The first vessels appear on the second - third week of embryogenesis in the yolk sac and chorion. From the mesenchyme, an accumulation is formed - blood islands. The central cells of the islets round off and turn into blood stem cells. The peripheral cells of the islet differentiate into the vascular endothelium. Vessels in the body of the embryo are laid a little later; in these vessels, blood stem cells do not differentiate. Primary vessels are similar to capillaries, their further differentiation is determined by hemodynamic factors - these are pressure and blood flow velocity. Initially, a very large part is laid in the vessels, which is reduced.

The structure of the vessels.

In the wall of all vessels, 3 shells can be distinguished:

1. internal

2. middle

3. outer

arteries

Depending on the ratio of muscular elastic components, arteries of the type are distinguished:

elastic

Large main vessels - aorta. Pressure - 120-130 mm / hg / st, blood flow velocity - 0.5 1.3 m / s. The function is transport.

Inner shell:

A) endothelium

flattened polygonal cells

B) subendothelial layer (subendothelial)

It is represented by loose connective tissue, contains stellate cells that perform combi functions.

Middle shell:

Represented by fenestrated elastic membranes. Between them a small number of muscle cells.

Outer shell:

It is represented by loose connective tissue, contains blood vessels and nerve trunks.

muscular

Arteries of small and medium caliber.

Inner shell:

A) endothelium

B) subendothelial layer

B) internal elastic membrane

Middle shell:

Smooth muscle cells predominate, arranged in a gentle spiral. Between the middle and outer shell is the outer elastic membrane.

Outer shell:

Represented by loose connective tissue

Mixed

Arterioles

Similar to arteries. Function - regulation of blood flow. Sechenov called these vessels - taps of the vascular system.

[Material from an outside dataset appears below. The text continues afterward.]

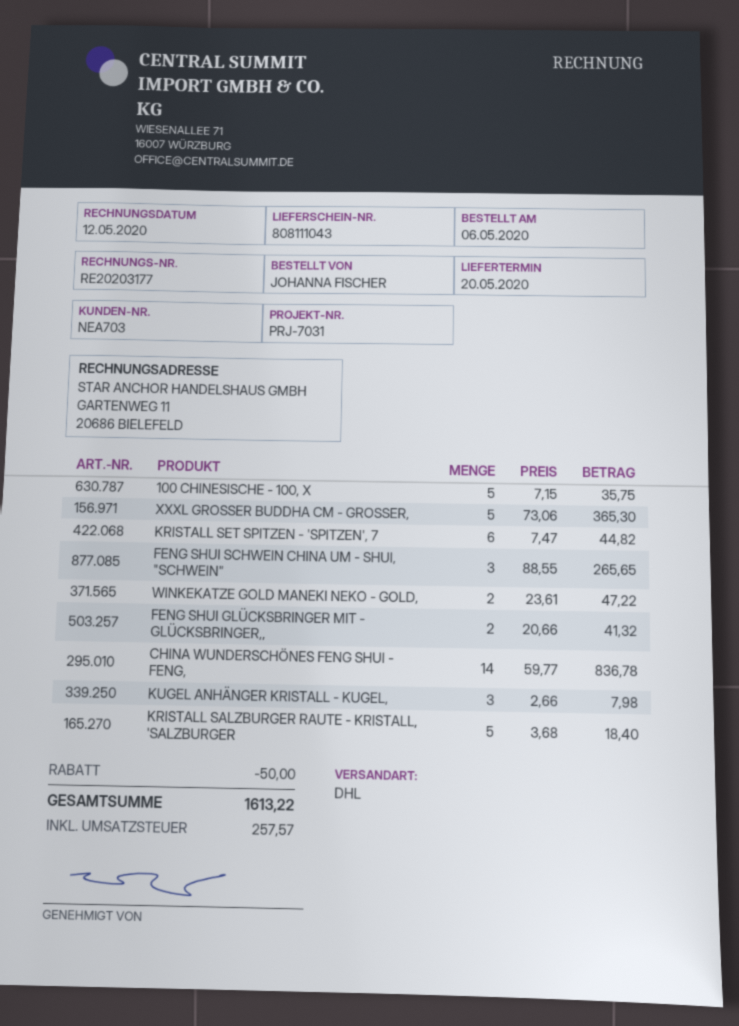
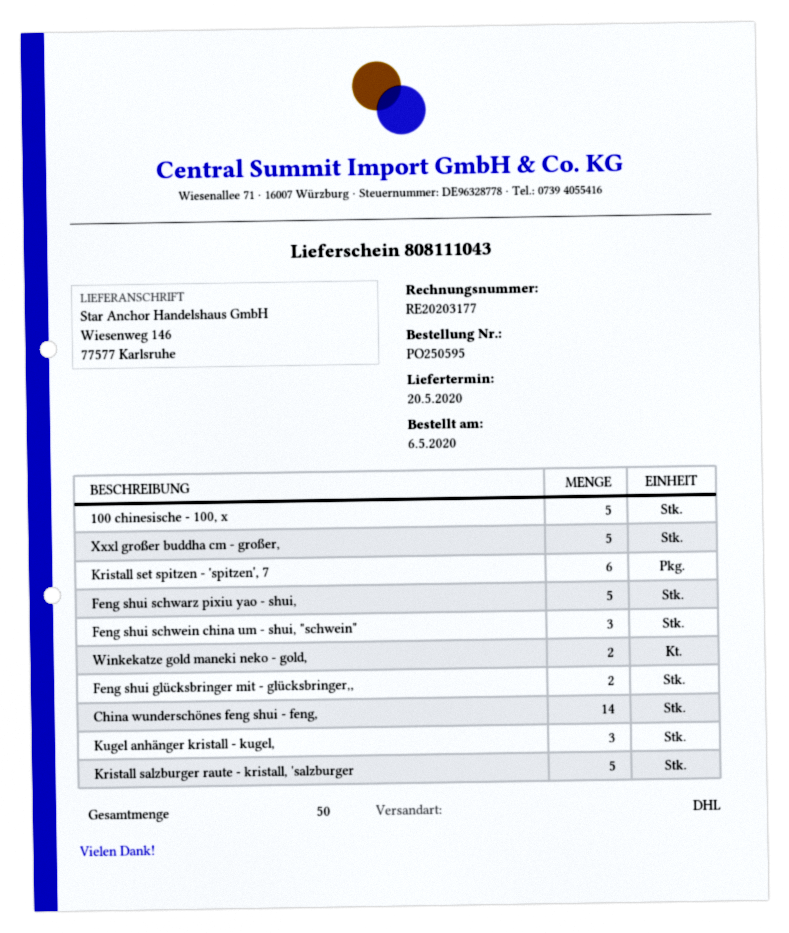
Feng shui schwarz pixiu yao - shui,: none -> 5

The middle shell is represented by 1-2 layers of smooth muscle cells.

capillaries

Classification:

Depending on diameter:

narrow 4.5-7 microns - muscles, nerves, musculoskeletal tissue

medium 8-11 microns - skin, mucous membranes

sinusoidal up to 20-30 microns - endocrine glands, kidneys

gaps up to 100 microns - found in the cavernous bodies

Depending on the structure:

Somatic - continuous endothelium and continuous basement membrane - muscles, lungs, CNS

The structure of the capillary:

3 layers, which are analogues of 3 shells:

A) endothelium

B) pericytes enclosed in a basement membrane

B) adventitial cells

2. Finistered - have thinning or windows in the endothelium - endocrine organs, kidneys, intestines.

3. perforated - there are through holes in the endothelium and in the basement membrane - hematopoietic organs.

Venules

postcapillary venules

similar to capillaries but have more pericytes

collecting venules

muscle venules

Vienna

Classification:

● fibrous (muscleless) type

They are found in the spleen, placenta, liver, bones, and meninges. In these veins, the subendothelial layer passes into the surrounding connective tissue.

● muscular type

There are three subtypes:

● Depending on the muscle component

A) veins with weak development of muscle elements, located above the level of the heart, blood flows passively due to its severity.

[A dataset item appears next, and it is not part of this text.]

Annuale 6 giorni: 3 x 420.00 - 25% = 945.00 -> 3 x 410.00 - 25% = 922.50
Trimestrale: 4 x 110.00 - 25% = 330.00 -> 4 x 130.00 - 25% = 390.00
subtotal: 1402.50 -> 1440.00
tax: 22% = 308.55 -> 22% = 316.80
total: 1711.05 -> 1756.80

B) veins with an average development of muscular elements - the brachial vein

C) veins with a strong development of muscular elements, large veins lying below the level of the heart.

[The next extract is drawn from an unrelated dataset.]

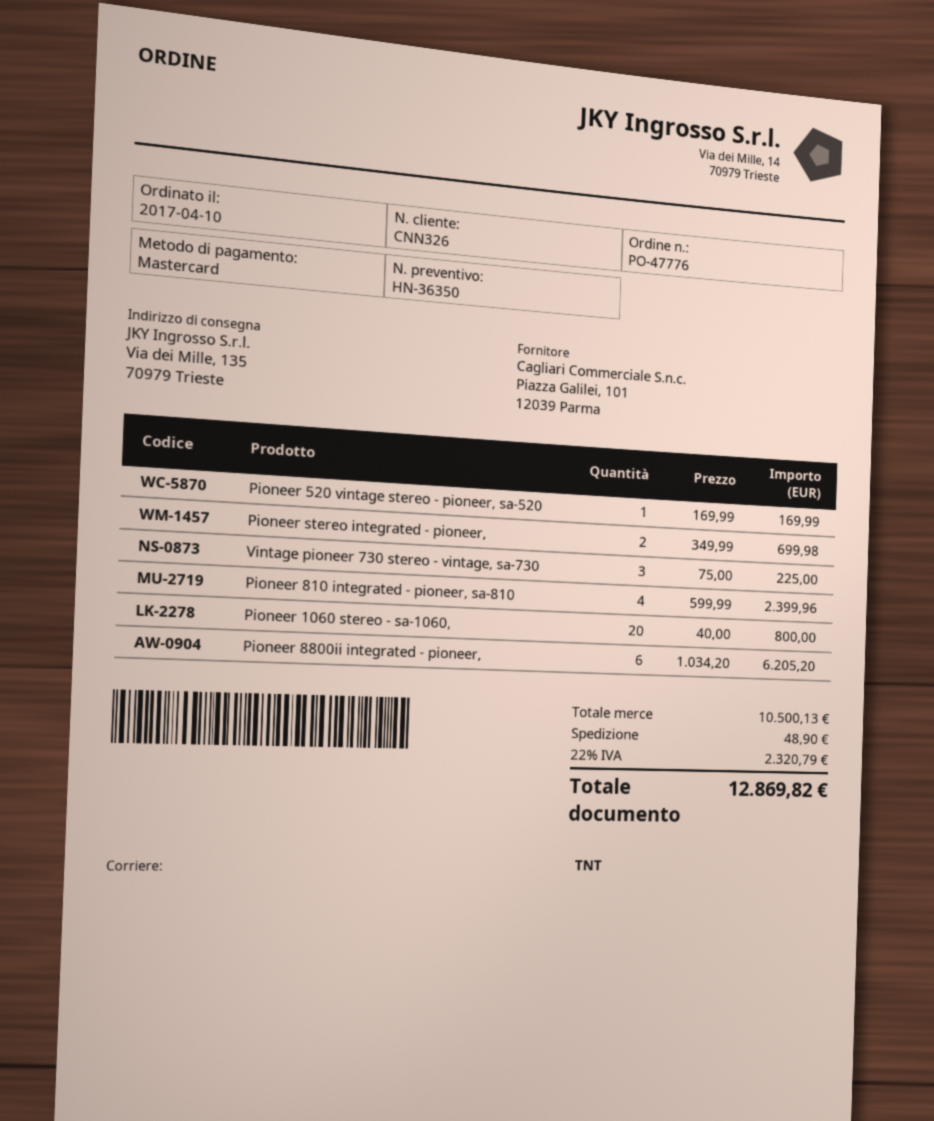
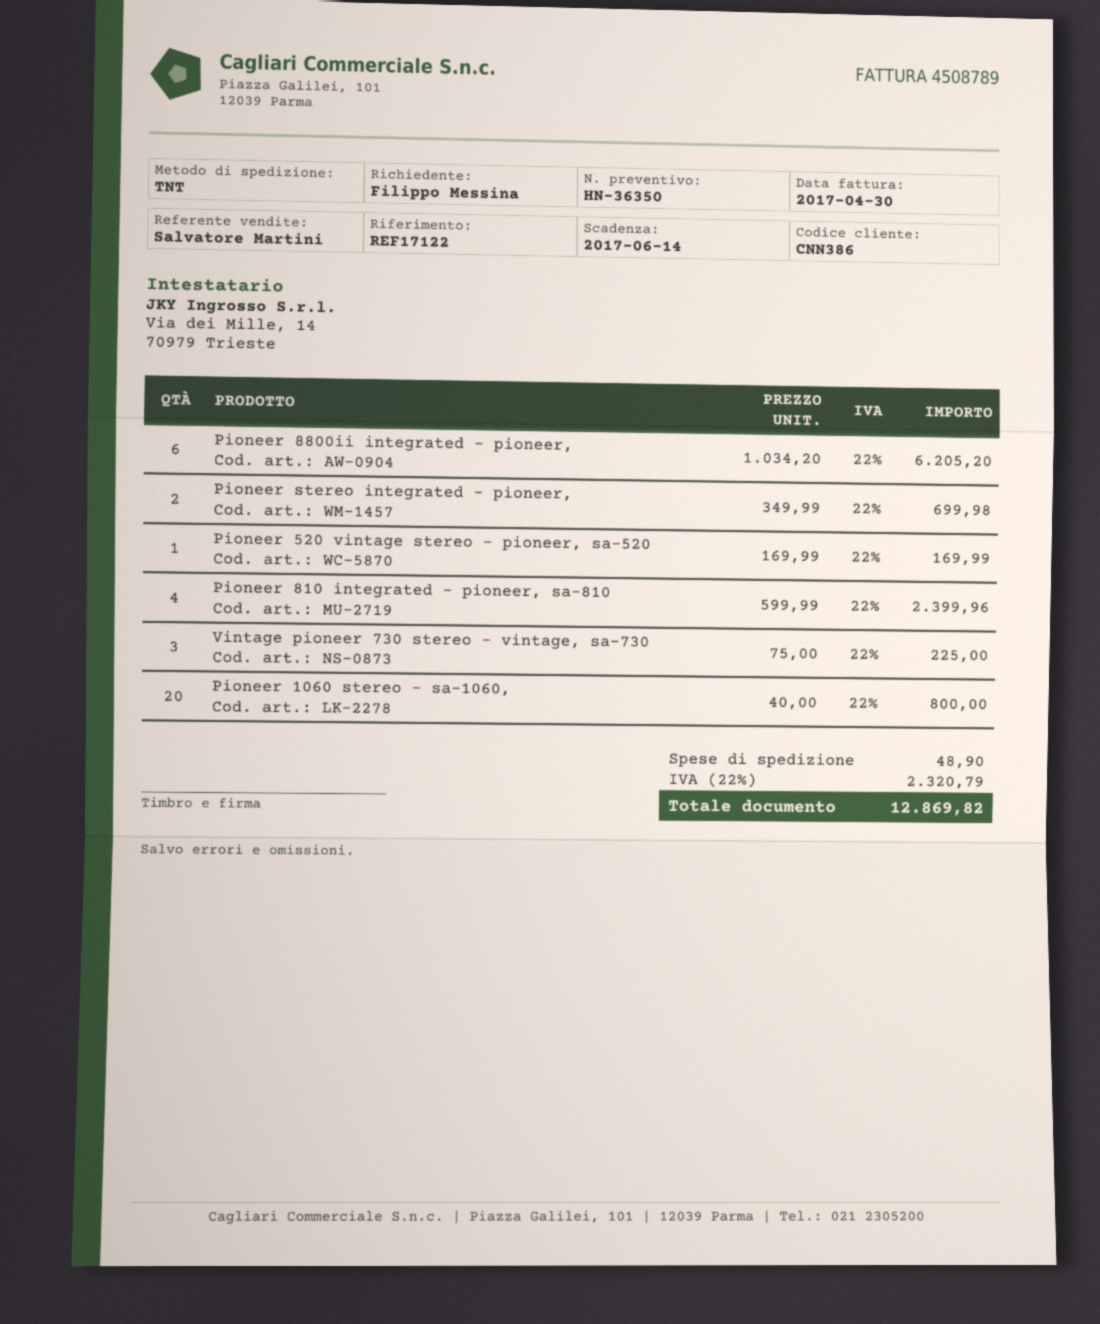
customer number: CNN326 -> CNN386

Muscular elements are found in all three sheaths

Structure

Inner shell:

Endothelium

Subendothelial layer - longitudinally directed bundles of muscle cells. A valve is formed behind the inner shell.

Middle shell:

Circularly arranged bundles of muscle cells.

Outer shell:

Loose connective tissue, and longitudinally arranged muscle cells.

HEART

DEVELOPMENT

The heart is laid at the end of the 3rd week of embryogenesis. Under the visceral sheet of the splanchnotome, an accumulation of mesenchymal cells is formed, which turn into elongated tubules. These mesenchymal accumulations protrude into the cylomic cavity, bending the visceral sheets of the splanchnotome. And the areas are myoepicardial plates. Subsequently, the endocardium, myoepicardial plates, myocardium and epicardium are formed from the mesenchyme. The valves develop as duplication of the endocardium.